The review of the video surveillance revealed no evidence that MR3 was within "Line of Sight" of nursing staff, as stated in the hospital's elopement precautions policy. This finding was confirmed by EMP3 on 4/11/24 between 12:45 PM and 1:30 PM.
Tag No.: A0395
Based on medical record review, facility policy reviewand staff interview, it was determined that for 1 of 9 patients (MR4) sampled, the Facility failed to ensure nursing documented the effectiveness of medications administered as an urgent order or to authenticate their medication administration according to their policy.

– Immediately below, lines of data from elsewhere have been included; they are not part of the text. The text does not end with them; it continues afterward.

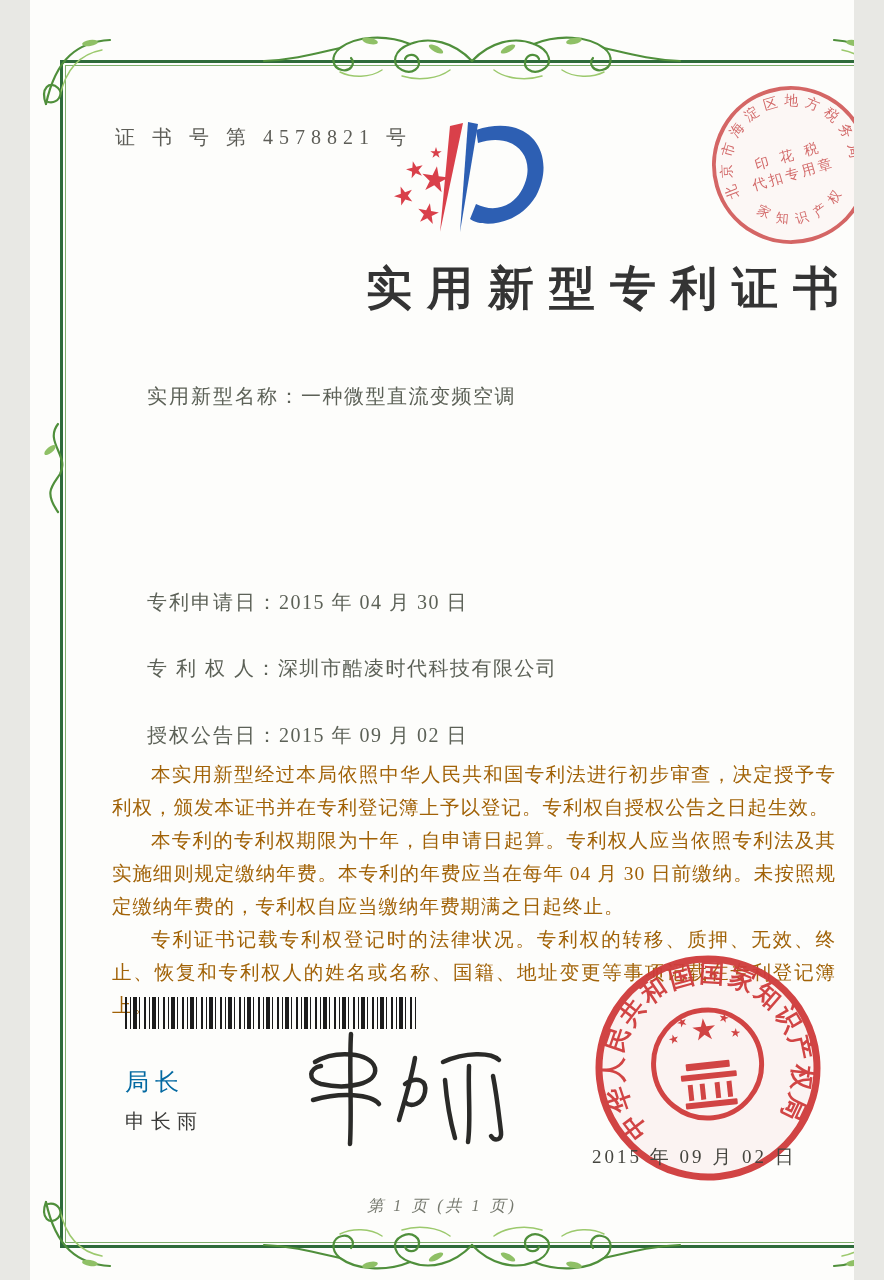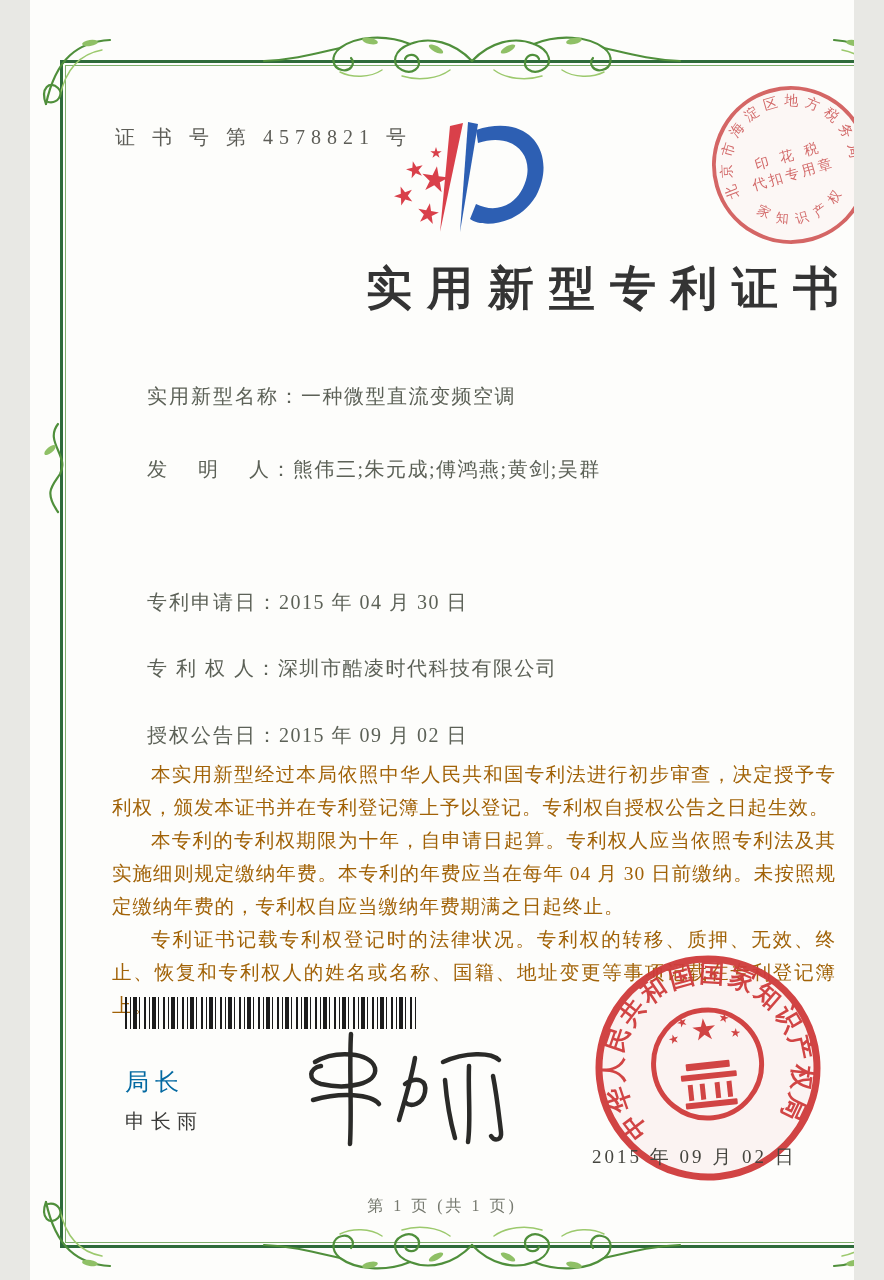--- a/index.html
+++ b/index.html
@@ -41,21 +41,21 @@
   }
   .director-title{position:absolute;left:95px;top:1066px;font-size:24px;letter-spacing:6px;color:#0369a1;}
   .director-name{position:absolute;left:95px;top:1108px;font-size:20px;letter-spacing:6px;color:#3c3c3a;}
   .signature{position:absolute;left:225px;top:1028px;}
   .signature path{fill:none;stroke:#2a2a28;stroke-width:4.5;stroke-linecap:round;stroke-linejoin:round;}
   
   .tax-seal{position:absolute;left:676px;top:80px;transform:rotate(-16deg);opacity:.82;}
   .official-seal{position:absolute;left:556px;top:946px;transform:rotate(-6deg);opacity:.95;}
   .seal-date{position:absolute;left:562px;top:1144px;font-size:19px;letter-spacing:3px;color:#45453f;z-index:5;}
   .footer{position:absolute;left:0;top:1196px;width:100%;text-align:center;
-    font-size:16px;letter-spacing:3px;color:#76796f;}
+    font-size:16px;letter-spacing:3px;color:#76796f;font-style:italic;}
 </style>
 </head>
 <body>
 
 <div class="page">
 
   <div class="frame">
     <div class="frame-inner"></div>
   </div>
 
@@ -135,23 +135,20 @@
       <textPath href="#tax-arc-bottom" startOffset="50%" text-anchor="middle">国家知识产权局</textPath>
     </text>
     <text x="85" y="80" text-anchor="middle" font-size="14" fill="#c94a4a" letter-spacing="4">印 花 税</text>
     <text x="85" y="99" text-anchor="middle" font-size="14" fill="#c94a4a" letter-spacing="3">代扣专用章</text>
   </svg>
 
   <div class="title">实用新型专利证书</div>
 
   <div class="field" style="top:383px">
     <span class="flabel">实用新型名称：</span><span class="fvalue">一种微型直流变频空调</span>
-  </div>
-  <div class="field" style="top:456px">
-    <span class="flabel">发　 明　 人：</span><span class="fvalue">熊伟三;朱元成;傅鸿燕;黄剑;吴群</span>
   </div>
   <div class="field" style="top:589px">
     <span class="flabel">专利申请日：</span><span class="fvalue">2015 年 04 月 30 日</span>
   </div>
   <div class="field" style="top:655px">
     <span class="flabel">专 利 权 人：</span><span class="fvalue">深圳市酷凌时代科技有限公司</span>
   </div>
   <div class="field" style="top:722px">
     <span class="flabel">授权公告日：</span><span class="fvalue">2015 年 09 月 02 日</span>
   </div>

Findings include:
Review of facility policy "Medication Administration and Documentation", original date of issue August 2020, revealed "...All ordered medications administered to patients will be documented on the Medication Administration Record...One (1) hour after administration of medication, reassess the patient and document effectiveness of medication on the PRN [as needed] Effectiveness Record...All medications must be charted on the Medication Administration Record immediately following administration...Sign each patient's Medication Administration Record..."
MR4
a."Practitioner Order Sheet" dated 12/31/23 at 11:00 AM documented an order for:
-Haldol 30 mg PO (by mouth) X (times) 1 dose and Ativan 3 mg PO X 1 dose for severe agitation/physical fight.

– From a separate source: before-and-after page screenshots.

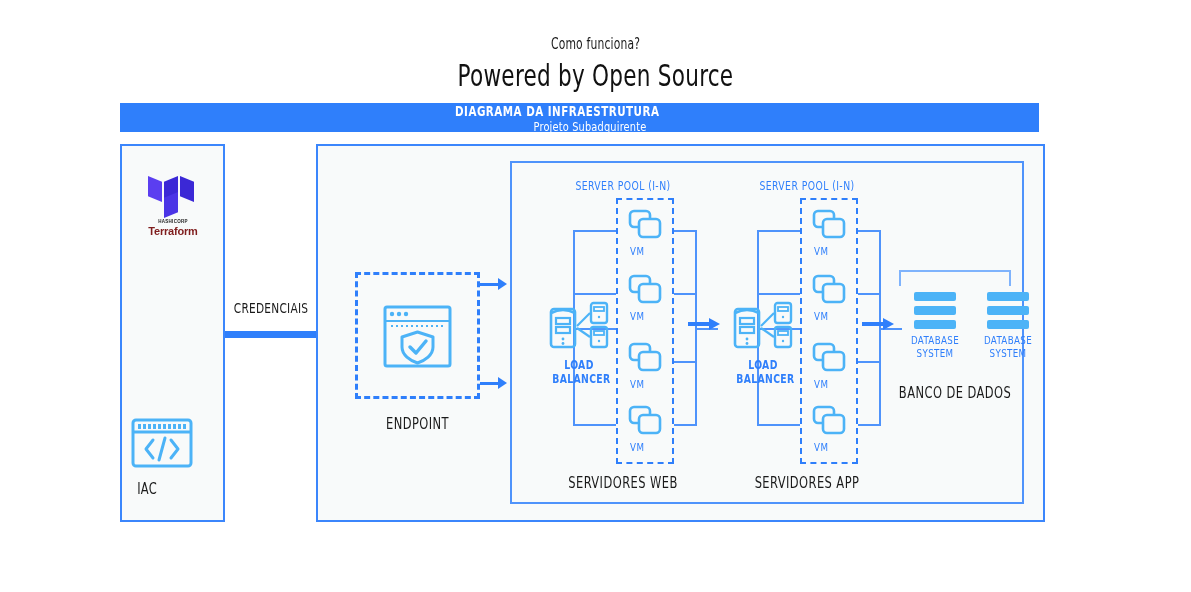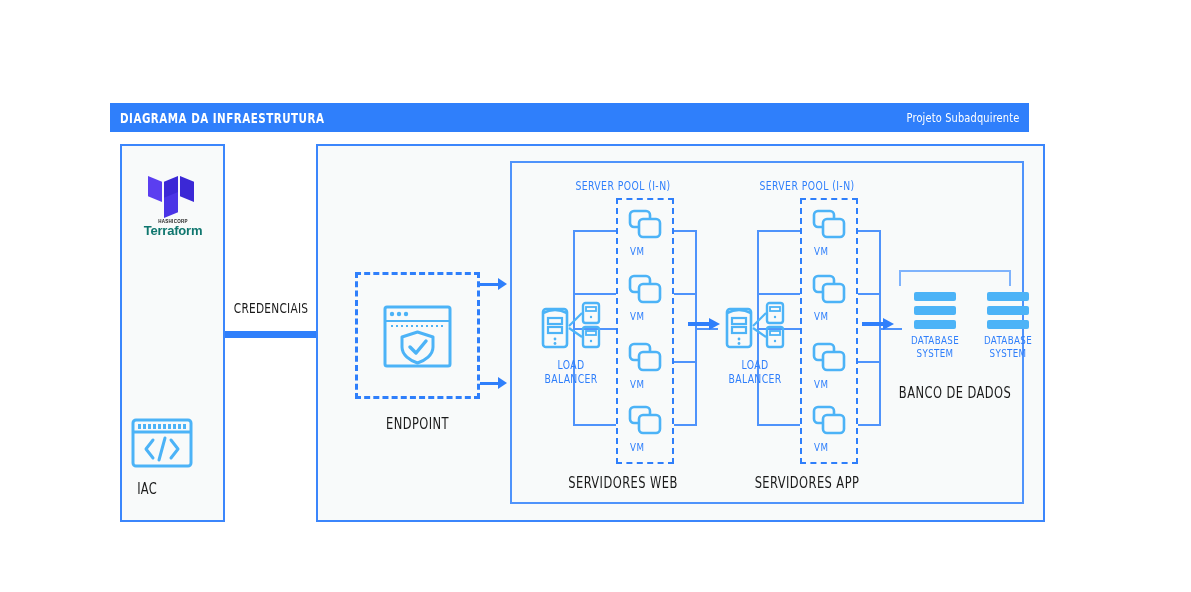--- a/index.html
+++ b/index.html
@@ -19,23 +19,24 @@
     transform: scaleX(.80); transform-origin: center;
   }
   .maintitle {
     font-family:"DejaVu Sans Condensed","Liberation Sans Narrow","Liberation Sans",sans-serif;
     font-size:30px; color:#111; line-height:36px; margin-top:4px; letter-spacing:.3px;
     transform: scaleX(.80); transform-origin: center;
   }
 
   
   .headerbar {
-    position:absolute; left:110px; top:103px; width:919px; height:29px;
+    position:absolute; left:120px; top:103px; width:919px; height:29px;
     background:#2f7ffb; display:flex; align-items:center; justify-content:space-between;
     padding:0 10px 0 10px;
+    flex-direction:column;
   }
   .headerbar .left {
     color:#fff; font-size:14px; font-weight:700; letter-spacing:.6px;
     font-family:"DejaVu Sans Condensed","Liberation Sans Narrow","Liberation Sans",sans-serif;
     transform: scaleX(.82); transform-origin:left center;
   }
   .headerbar .right {
     color:#fff; font-size:13px; letter-spacing:.2px;
     font-family:"DejaVu Sans Condensed","Liberation Sans Narrow","Liberation Sans",sans-serif;
     transform: scaleX(.84); transform-origin:right center;
@@ -62,21 +63,21 @@
   .tf-p1 { width:14px; height:26px; left:0px;  top:4px;  background:#5b3ef0;
            clip-path: polygon(0 0, 100% 22%, 100% 100%, 0 78%); }
   .tf-p2 { width:14px; height:26px; left:16px; top:4px;  background:#3b28d6;
            clip-path: polygon(0 22%, 100% 0, 100% 78%, 0 100%); }
   .tf-p3 { width:14px; height:26px; left:32px; top:4px;  background:#3b28d6;
            clip-path: polygon(0 0, 100% 22%, 100% 100%, 0 78%); }
   .tf-p4 { width:14px; height:26px; left:16px; top:20px; background:#4a34e6;
            clip-path: polygon(0 22%, 100% 0, 100% 78%, 0 100%); }
   .tf-hashi { text-align:center; font-size:4.5px; letter-spacing:.3px; color:#222;
               margin-top:1px; font-weight:700; }
-  .tf-name  { text-align:center; font-size:13px; font-weight:700; color:#0f766e;
+  .tf-name  { text-align:center; font-size:11px; font-weight:700; color:#7f1d1d;
               letter-spacing:-.2px; line-height:14px; }
 
   .iac-wrap { position:absolute; left:131px; top:418px; width:82px; }
   .iac-label {
     font-family:"DejaVu Sans Condensed","Liberation Sans Narrow","Liberation Sans",sans-serif;
     font-size:15px; color:#1a1a1a; margin-top:8px; letter-spacing:.4px;
     transform:scaleX(.85); transform-origin:center;
   }
 
   
@@ -124,21 +125,21 @@
   .pool-dashed {
     position:absolute; left:88px; top:37px; width:58px; height:266px;
     border:2px dashed #2f7ffb;
   }
   .vm { position:absolute; left:100px; width:34px; height:44px; text-align:left; }
   .vm-label {
     font-family:"DejaVu Sans Condensed","Liberation Sans Narrow","Liberation Sans",sans-serif;
     font-size:11px; color:#2f7ffb; letter-spacing:.5px; margin-top:2px;
     transform:scaleX(.88); transform-origin:center;
   }
-  .lb { position:absolute; left:12px; top:140px; width:62px; text-align:center; }
+  .lb { position:absolute; left:20px; top:140px; width:62px; text-align:center;font-weight:bold; }
   .lb-label {
     font-family:"DejaVu Sans Condensed","Liberation Sans Narrow","Liberation Sans",sans-serif;
     font-size:12px; color:#2f7ffb; line-height:14px; letter-spacing:.4px; margin-top:3px;
     transform:scaleX(.86); transform-origin:center;
   }
   .pool-svg { position:absolute; left:0; top:0; width:190px; height:343px; pointer-events:none; }
   .pool-foot {
     position:absolute; top:474px; width:190px; text-align:center;
     font-family:"DejaVu Sans Condensed","Liberation Sans Narrow","Liberation Sans",sans-serif;
     font-size:15px; color:#1a1a1a; letter-spacing:.5px;
@@ -178,20 +179,24 @@
     font-family:"DejaVu Sans Condensed","Liberation Sans Narrow","Liberation Sans",sans-serif;
     font-size:15px; color:#1a1a1a; letter-spacing:.5px;
     transform:scaleX(.85); transform-origin:center;
   }
 </style>
 </head>
 <body>
 
 <div class="stage">
 
+  <div class="title-block">
+    <div class="subtitle">Como funciona?</div>
+    <div class="maintitle">Powered by Open Source</div>
+  </div>
 
   <div class="headerbar">
     <div class="left">DIAGRAMA DA INFRAESTRUTURA</div>
     <div class="right">Projeto Subadquirente</div>
   </div>
 
   <div class="panel-left"></div>
 
   <div class="terraform-wrap">
     <div class="tf-logo">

- The "Medication Administration Record" (MAR) documented the following medication administered:
Haldol 30 mg PO X 1 on 12/31/23 at 11:00 AM.

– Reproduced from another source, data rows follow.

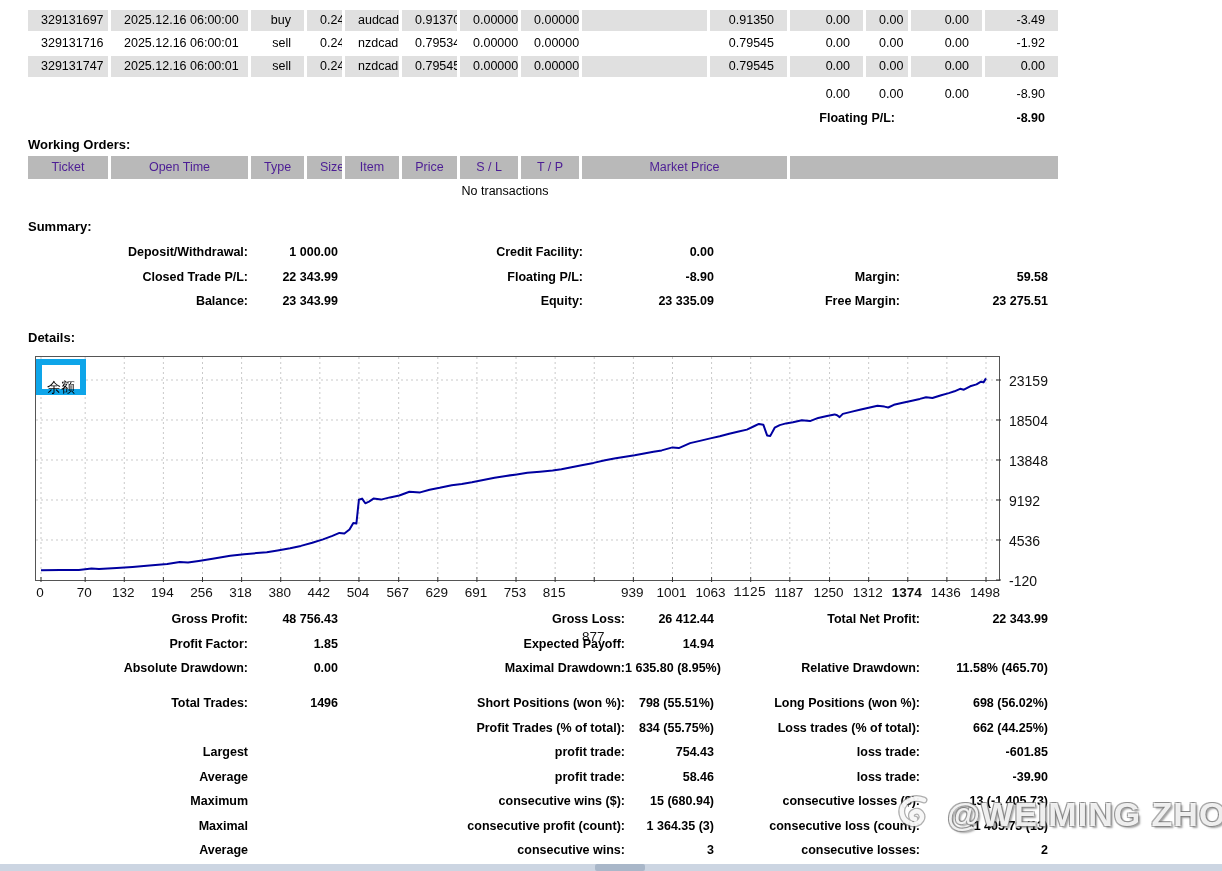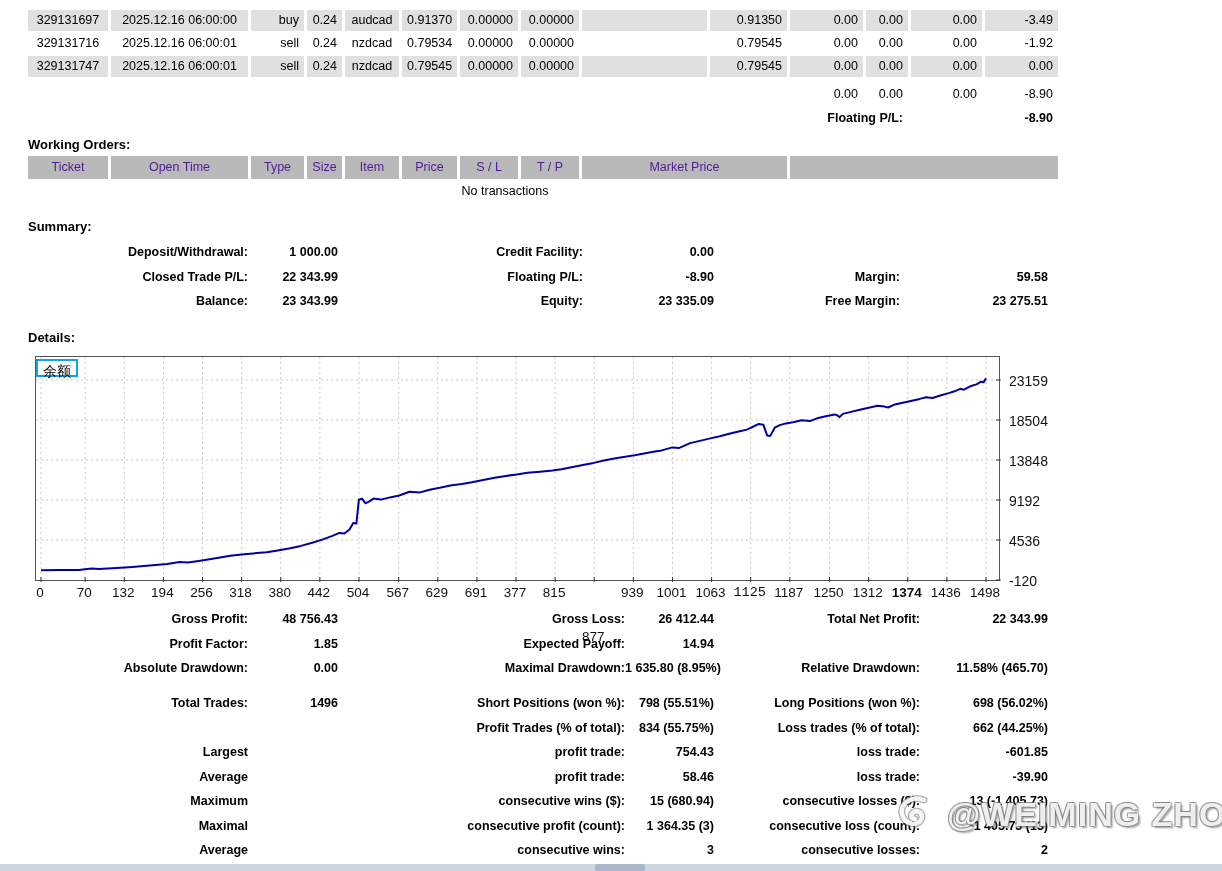--- a/index.html
+++ b/index.html
@@ -10,21 +10,21 @@
   }
   
   .ttable { position:absolute; left:28px; width:1030px; }
   .trades { top:10px; }
   .trow {
     display:grid;
     grid-template-columns:80px 137px 53px 35px 54px 55px 58px 58px 125px 77px 73px 42px 71px 73px;
     column-gap:3px; height:21px; line-height:21px; font-size:12.5px; margin-bottom:2px;
     white-space:nowrap;
   }
-  .trow .cell { padding:0 5px; overflow:hidden; }
+  .trow .cell { padding:0 13px; overflow:hidden; }
   .trow.alt .cell { background:#e0e0e0; }
   .c { text-align:center; } .r { text-align:right; }
   .totals-row { position:absolute; top:84px; }
   .floating-row { position:absolute; top:108px; font-weight:bold; }
   .span10 { grid-column:span 10; } .span12 { grid-column:span 12; }
   .span2c { grid-column:span 2; } .span4c { grid-column:span 4; }
   
   .sect-title { position:absolute; left:28px; font-size:13px; font-weight:bold; }
   
   .wo-header { position:absolute; top:156px; }
@@ -35,22 +35,22 @@
   .sgrid { position:absolute; left:28px; display:grid; font-size:12.5px; font-weight:bold; }
   .sgrid .scell { text-align:right; white-space:nowrap; line-height:24.5px; height:24.5px; }
   #summary-grid { top:240px; grid-template-columns:220px 90px 245px 131px 186px 148px; }
   #stats-grid-1 { top:607px; grid-template-columns:220px 90px 287px 89px 206px 128px; }
   #stats-grid-2 { top:691px; grid-template-columns:220px 90px 287px 89px 206px 128px; }
   
   .chart-area { position:absolute; left:35px; top:356px; width:1180px; height:250px; }
   .plot { position:absolute; left:0; top:0; width:965px; height:225px; border:1px solid #555; background:#fff; }
   .plot svg { display:block; }
   .chart-legend {
-    position:absolute; left:1px; top:3px; border:2px solid #0ea5e9; background:#fff;
-    padding:0 5px; height:18px; line-height:20px; font-size:14px; font-weight:normal;
+    position:absolute; left:1px; top:3px; border:6px solid #0ea5e9; background:#fff;
+    padding:12px 5px; height:31px; line-height:20px; font-size:14px; font-weight:normal;
   }
   .ylab { position:absolute; left:974px; width:70px; font-size:14px; color:#111; text-align:left; }
   .xlab { position:absolute; top:229px; width:44px; margin-left:-22px; text-align:center; font-size:13.5px; color:#111; }
   .gridline { stroke:#c9c9c9; stroke-width:1; stroke-dasharray:2 3; }
   .tickmark { stroke:#333; stroke-width:1; }
   .balline { fill:none; stroke:#0000a0; stroke-width:2; stroke-linejoin:round; }
   
   .watermark {
     position:absolute; left:893px; top:793px; display:flex; align-items:center; gap:8px;
     pointer-events:none;
@@ -257,21 +257,21 @@
       <div class="xlab" style="left: 88.271px;">132</div>
       <div class="xlab" style="left: 127.383px;">194</div>
       <div class="xlab" style="left: 166.495px;">256</div>
       <div class="xlab" style="left: 205.607px;">318</div>
       <div class="xlab" style="left: 244.72px;">380</div>
       <div class="xlab" style="left: 283.832px;">442</div>
       <div class="xlab" style="left: 322.944px;">504</div>
       <div class="xlab" style="left: 362.687px;">567</div>
       <div class="xlab" style="left: 401.799px;">629</div>
       <div class="xlab" style="left: 440.911px;">691</div>
-      <div class="xlab" style="left: 480.023px;">377</div>
+      <div class="xlab" style="left: 480.023px;">753</div>
       <div class="xlab" style="left: 519.136px;">815</div>
       <div class="xlab" style="left: 558.248px; margin-top: 44px;">877</div>
       <div class="xlab" style="left: 597.36px;">939</div>
       <div class="xlab" style="left: 636.472px;">1001</div>
       <div class="xlab" style="left: 675.584px;">1063</div>
       <div class="xlab" style="left: 714.696px; font-family: Liberation Mono, monospace;">1125</div>
       <div class="xlab" style="left: 753.808px;">1187</div>
       <div class="xlab" style="left: 793.551px;">1250</div>
       <div class="xlab" style="left: 832.664px;">1312</div>
       <div class="xlab" style="left: 871.776px; font-weight: bold;">1374</div>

Ativan 3 mg PO X 1 on 12/31/23 at 11:00 AM.
No evidence of documentation of the effectiveness of the medication within 1 hour noted in the Medication Administration Record or in a progress note.
This finding was confirmed with EMP5 on 4/9/2024 at 12:35 PM.
b. "Practitioner Order Sheet" dated 1/4/24 at 2:30 AM documented an order for:
-Ativan 2 mg IM (intramuscular) X 1, Thorazine 100 mg IM X 1, and Benadryl 100 mg IM X 1 for psychosis.
- The "Medication Administration Record" documented the following under "One Time Medication Administration":
Thorazine 100 mg IM X 1 now at 3:00 AM on 1/4/24.
Ativan 2 mg IM X 1 now at 3:00 AM on 1/4/24.
Benadryl 100 mg IM X 1 now at 3:00 AM on 1/4/24.
No evidence of nursing authentication via initials or signature was found on the MAR for the above medications when administered as ordered.
No documentation of the effectiveness of the above medications within 1 hour of administration noted in the Medication Administration Record or in a progress note.
This finding was confirmed by EMP5 on 4/9/24 at 12:38 PM.
Tag No.: A1640
Based on medical record review, facility policy review and staff interview, it was determined that for 1 of 9 patients (MR4) sampled, the Facility failed to ensure staff reviewed and reassessed the multidisciplinary treatment plan according to their policy. Findings include:
Review of facility policy "Treatment Planning", effective May 1996, revised June 2023, revealed "The Multidisciplinary treatment plan will...identify the specific needs and goals of the patient and the specific interventions...A review and reassessment of the progress and or lack of progress toward the Treatment Plan Goals identified...The review and reassessment is done every 7 days..."
MR4
-Registration Admission Form stated, "...Admission Date & Time, 12/26/23 at 3:14 PM... Discharge Date & Time, 1/07/24 at 5:40 AM...Admitting diagnosis, bipolar disorder...Severe with Psychosis..."
-The Interdisciplinary Treatment Plan Medical Problem Sheet identified the following problems:
"...Problem: Health Maintenance...Birth Control/Family Planning...Date Initiated, 12/26/23..."
"...Problem: Ineffective airway management related to Asthma...Date Initiated, 12/26/23..."
"...Problem: Impaired Metabolism related to Diabetes...Date Initiated, 12/26/23..."
"...Problem: Altered Tissue Perfusion related to HTN [hypertension], Hyperlipidemia [high cholesterol] ...Date Initiated, 12/26/23..."
"...Problem: Impaired metabolism related to Diabetes...Date Initiated, 12/26/23..."
"...Problem: Altered Health Maintenance related to infectious disease as manifested by medical history of herpes...Date Initiated, 12/26/23..."
"...Problem: Manic Mood with Psychosis...Date Initiated, 12/26/23..."
There is no evidence the multidisciplinary treatment plan was reviewed or reassessed between 12/27/23 and 1/6/24 (11 days).
This finding was confirmed with EMP5 on 4/9/24 at 12:23 PM.